= Fullerton Health Group =

Singaporean healthcare provider

Fullerton Health is an integrated enterprise healthcare service provider founded in 2010 in Singapore. The company specializes in designing customized medical services for corporate and insurer clients.

Starting in 2011 Fullerton has expanded its presence to Malaysia, Indonesia, and Hong Kong As of 2022 it had operations in nine countries in Asia-Pacific.

== History ==
Fullerton Health began with an initial investment in corporate healthcare providers Gethin-Jones and Drs Trythall Hoy Davies. Over the years, it had grown its business and also through mergers and acquisitions. As of 2016, it operates with a staff of close to 400 medical professionals and over 1,000 support staff and a network of over 8,000 associate hospitals and clinics.

By 2014, Fullerton Health experienced more than double revenue growth to S$163.8 million followed by a 46.9% growth in 2015 to S$240.6 million.

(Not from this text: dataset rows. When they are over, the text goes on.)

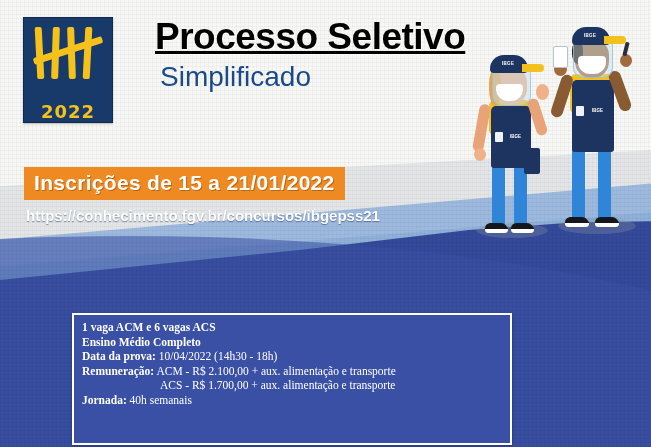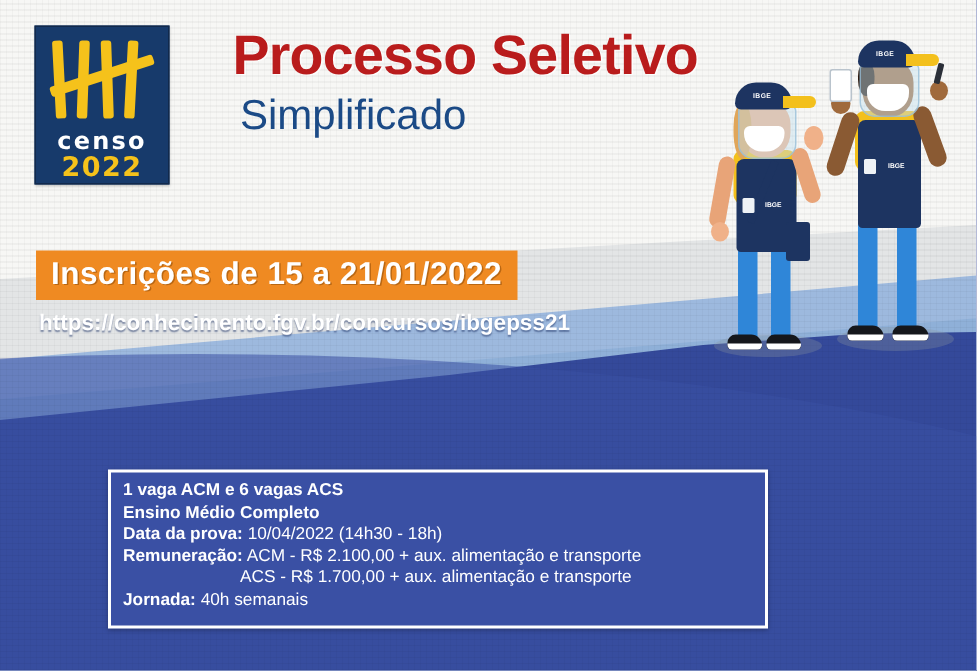"Processo Seletivo" .t-processo { color: #b91c1c -> #000000; text-decoration: none -> underline }
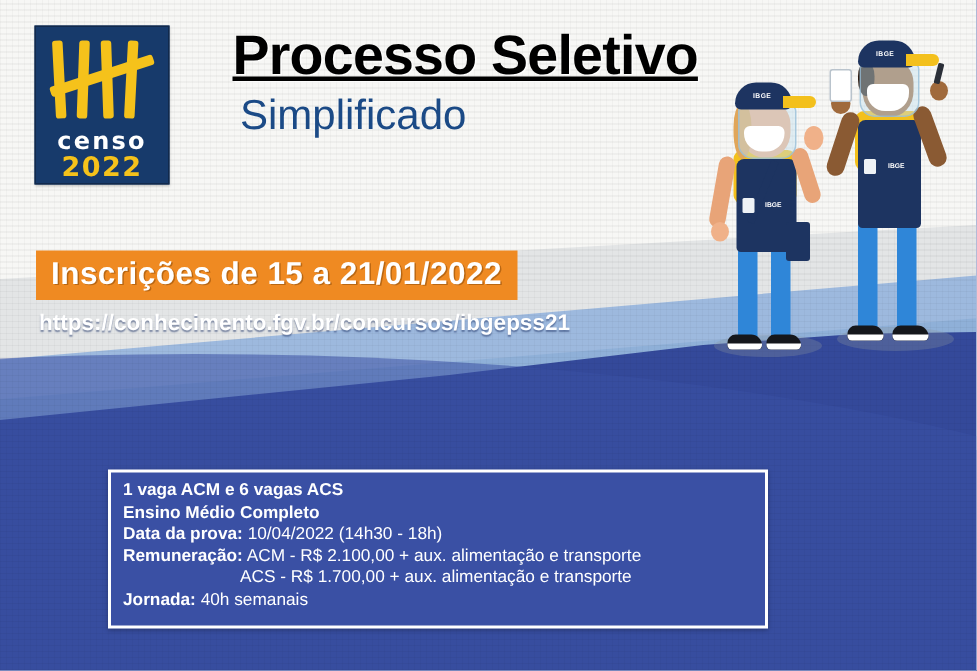"censo" div.logo-censo { html: <div>censo</div> -> none }
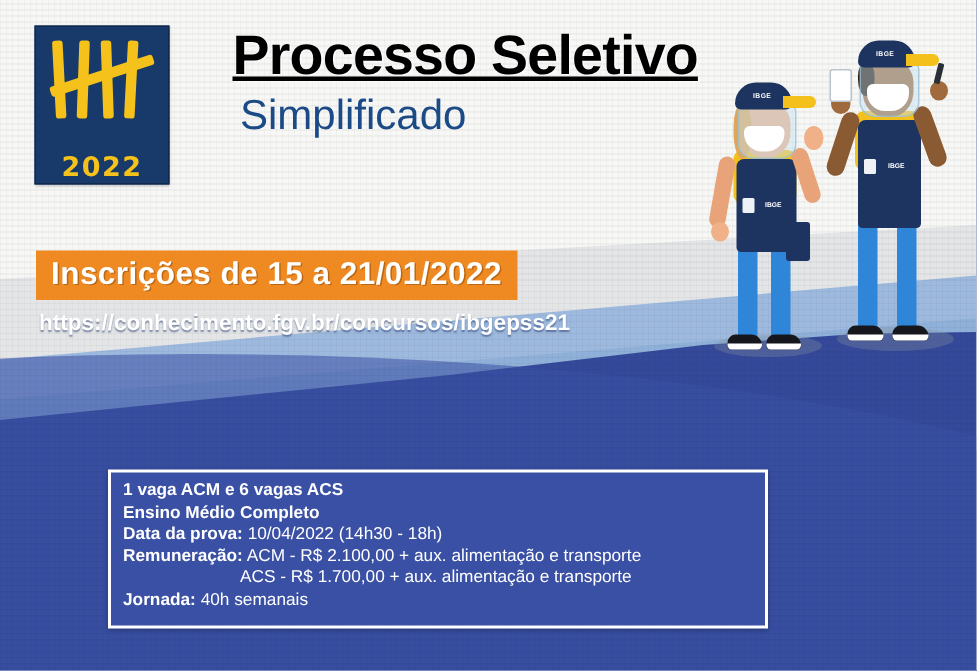"1 vaga ACM e 6" .infobox { font-family: none -> Liberation Serif, serif; height: 106px -> 132px }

Fullerton Health made 3 major acquisitions in 2015 which helped grow its presence in both existing and new markets. In May, their subsidiary, Global Assistance & Healthcare (GAH) acquired PT JLT GESA, more commonly known as Medilum, that provides managed healthcare and third-party administration services. Later in August, they bought an 80 percent stake in Hong Kong medical provider, HMMP Limited (HMMP), for SGD$33 million. Above all, the purchase of Radlink-Asia in Singapore for SGD$111.2 million marked its entry into the advanced medical diagnostic imaging market and allowed it to cut costs through the digitisation of processes.

As of 30 June 2016, Fullerton Health owned 198 clinics and facilities across Singapore, Hong Kong, Indonesia, and Malaysia, had close to 2,000 employees and had annual revenue of more than S$300 million. Fullerton Health received an average of 4 million patient visits per annum and claimed to have provided medical services to approximately 10 million people, working with approximately 25,000 companies across Asia-Pacific. Its corporate clientele include Marina Bay Sands, Standard Chartered Bank, Singapore Airlines and other multinational corporation employees, as well as SME employees.

The company sought new financing in 2021 which was nearly derailed by internal disagreements. The company's founders brought winding up proceedings which were eventually withdrawn. In 2025 the company attracted investment from Mitsubishi Corp. as part of the Japanese company's regional healthcare expansion.

In August 2025, David Sin, one of the co-founders of Fullerton Healthcare Corp (FHC) was fined $160,000 fine for approving falsified claims of over $213,000. Sin approved the claims on multiple occasions in 2019, despite knowing that another co-founder Daniel Chan Pai Sheng, 51, had submitted them with the intent to defraud FHC, according to court documents.

In July 2026, Fullerton Health co-founders and former senior executives Daniel Chan Pai Sheng and Michael Tan Kim Song were fined over false and inflated entertainment expense claims. Chan, the former deputy group chief executive officer, was fined S$135,000 for submitting false or inflated receipts; including charges taken into consideration, the falsified sums exceeded S$253,000. Tan, the former group chief executive officer, was fined S$25,000 for approving more than S$82,000 of Chan's falsified claims. The court granted both men discharges not amounting to acquittals for their corruption charges, while Chan received a discharge amounting to an acquittal for one separate charge of falsifying accounts.